■ Data excerpts ■

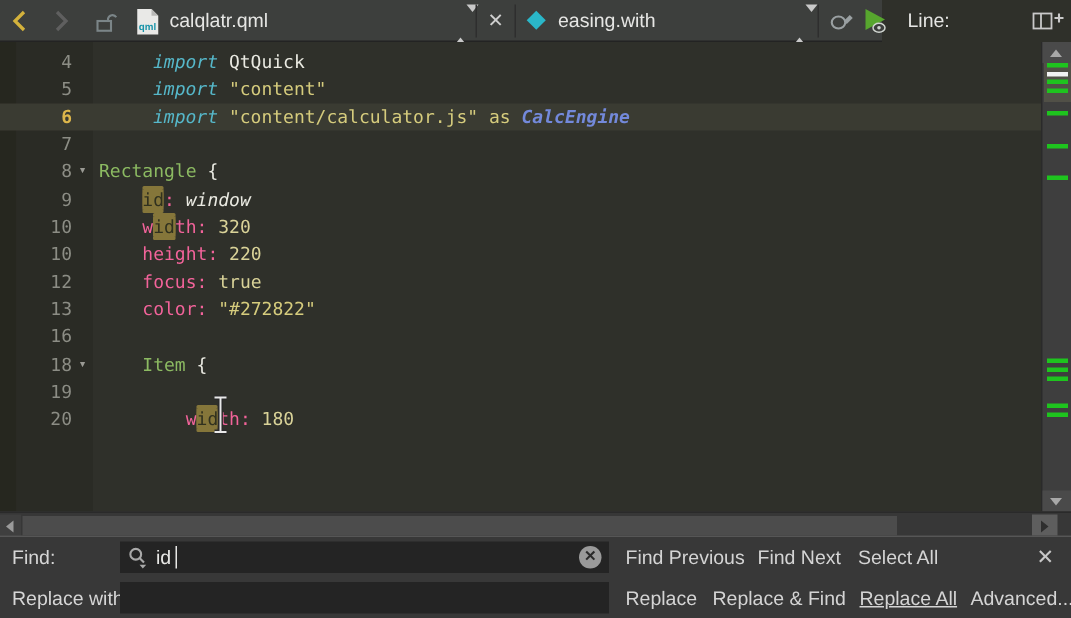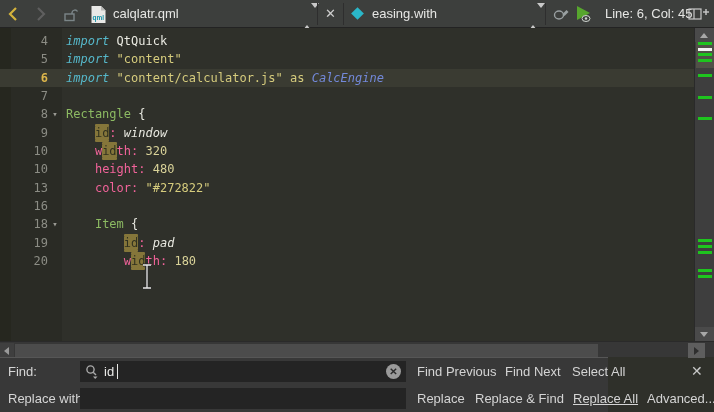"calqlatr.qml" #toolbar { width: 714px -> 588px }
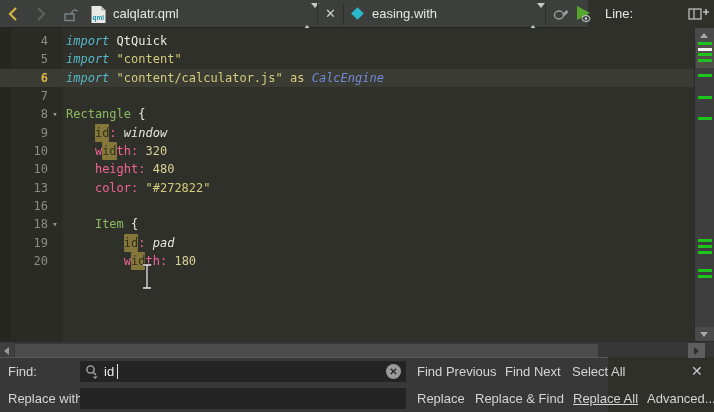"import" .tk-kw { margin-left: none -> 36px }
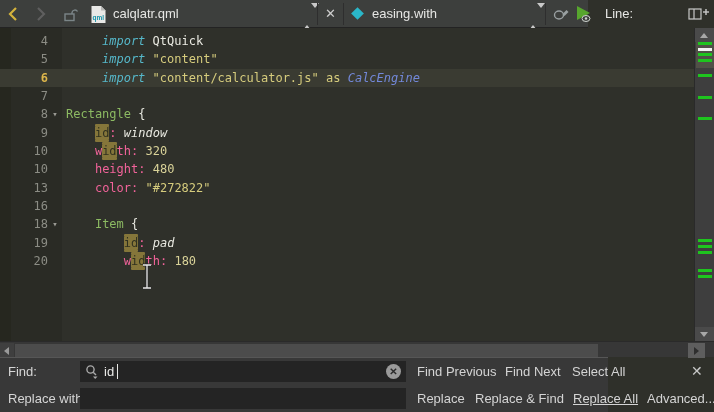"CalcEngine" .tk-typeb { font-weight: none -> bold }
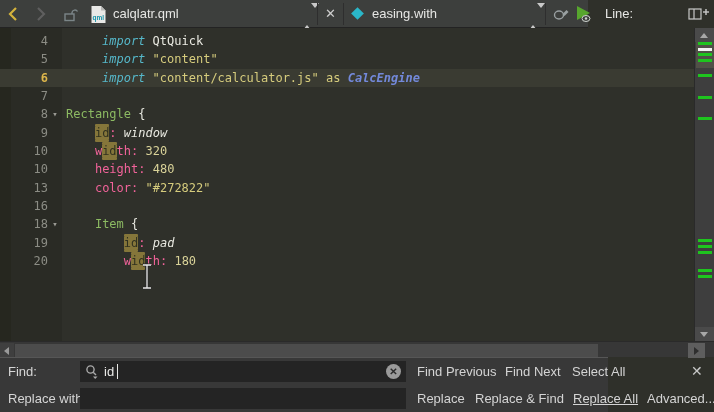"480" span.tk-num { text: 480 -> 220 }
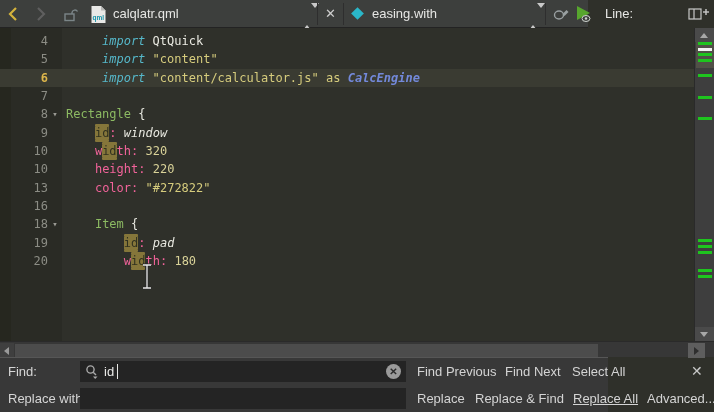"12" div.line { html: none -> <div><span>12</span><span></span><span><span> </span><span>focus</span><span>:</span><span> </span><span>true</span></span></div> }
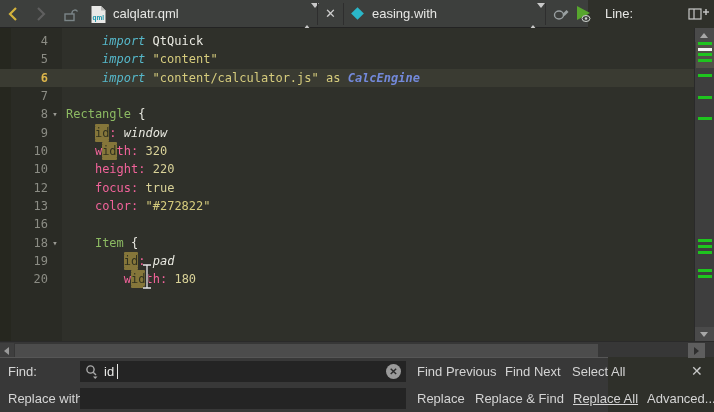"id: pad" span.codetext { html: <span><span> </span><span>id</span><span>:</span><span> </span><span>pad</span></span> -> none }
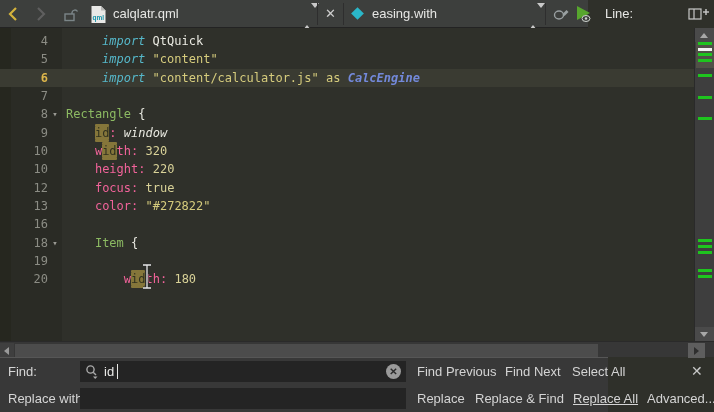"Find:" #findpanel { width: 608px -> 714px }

---

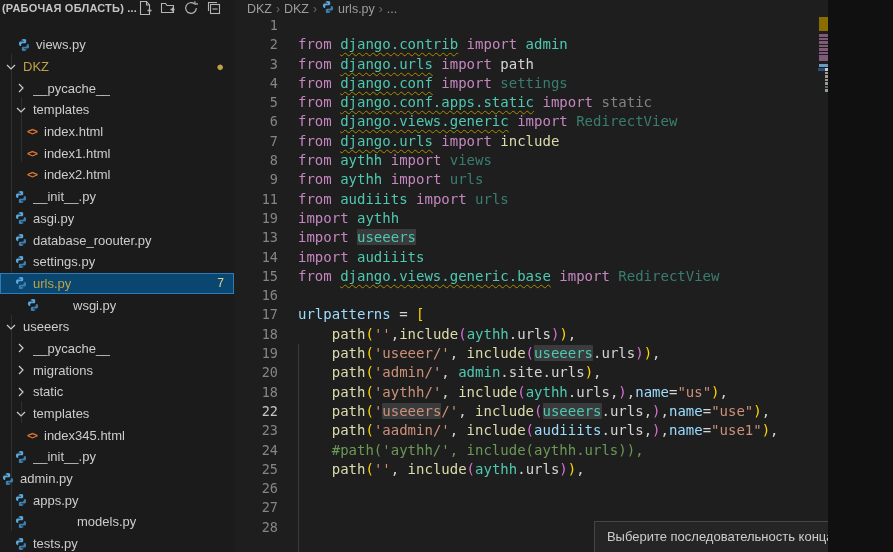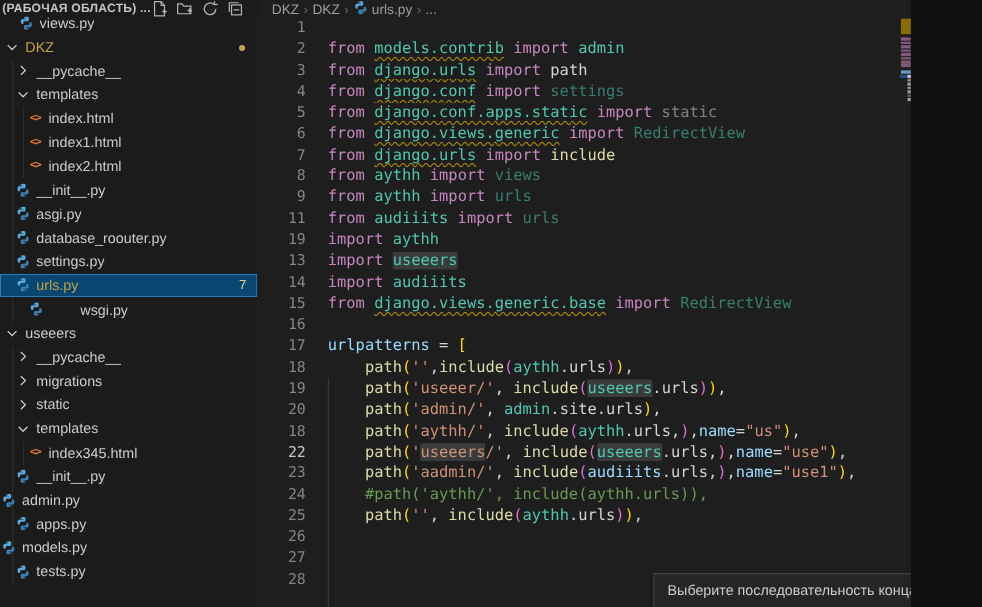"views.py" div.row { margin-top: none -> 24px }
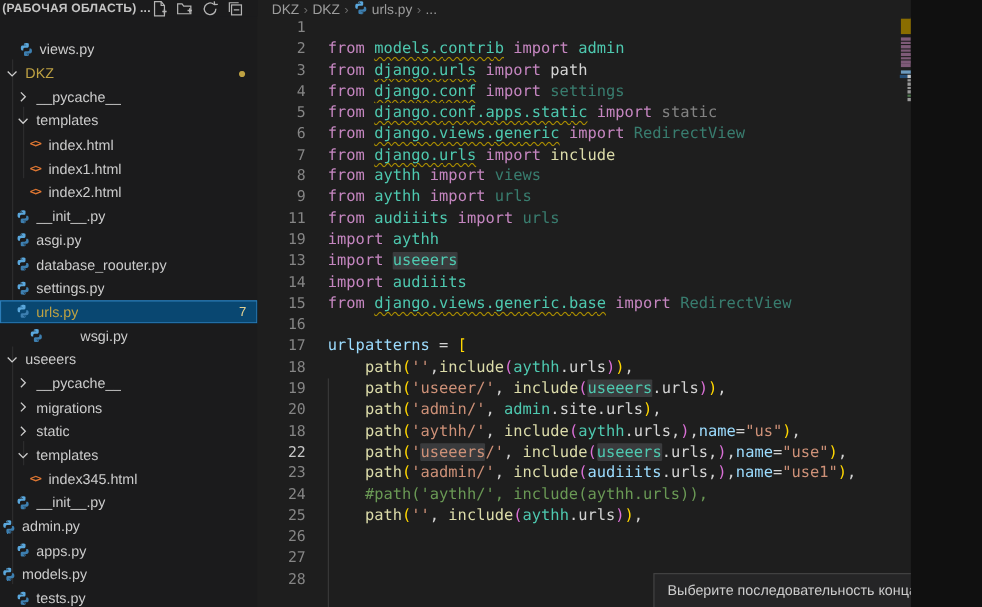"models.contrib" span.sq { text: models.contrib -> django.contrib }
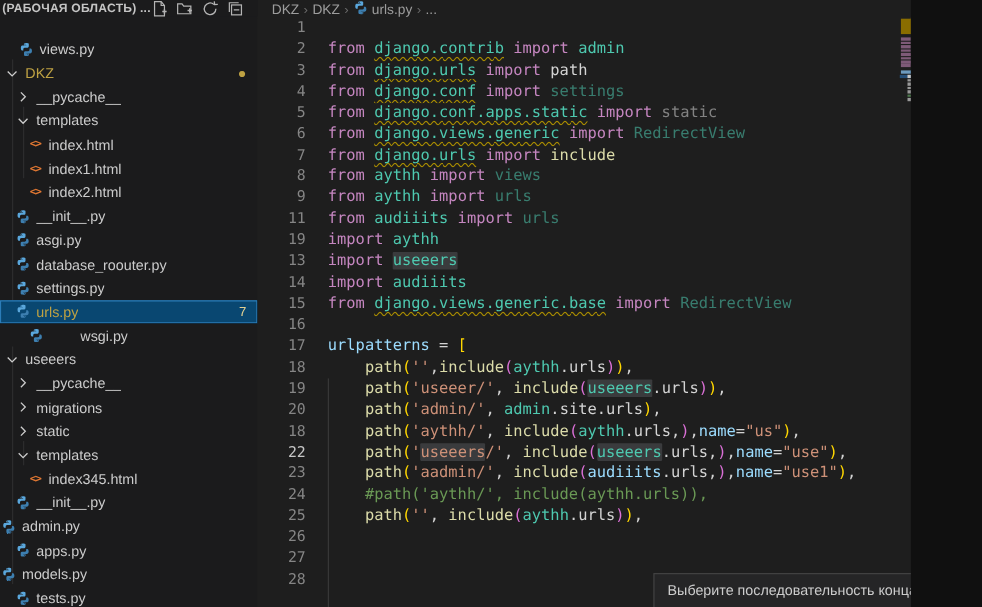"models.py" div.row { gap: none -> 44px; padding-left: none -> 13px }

■ Exercise goal ■
With the pictures left out, write out exactly the lines above from the one containing "width: 714px ->" through the one containing "html: none ->".

■ Result ■
"calqlatr.qml" #toolbar { width: 714px -> 588px }
"import" .tk-kw { margin-left: none -> 36px }
"CalcEngine" .tk-typeb { font-weight: none -> bold }
"480" span.tk-num { text: 480 -> 220 }
"12" div.line { html: none -> <div><span>12</span><span></span><span><span> </span><span>focus</span><span>:</span><span> </span><span>true</span></span></div> }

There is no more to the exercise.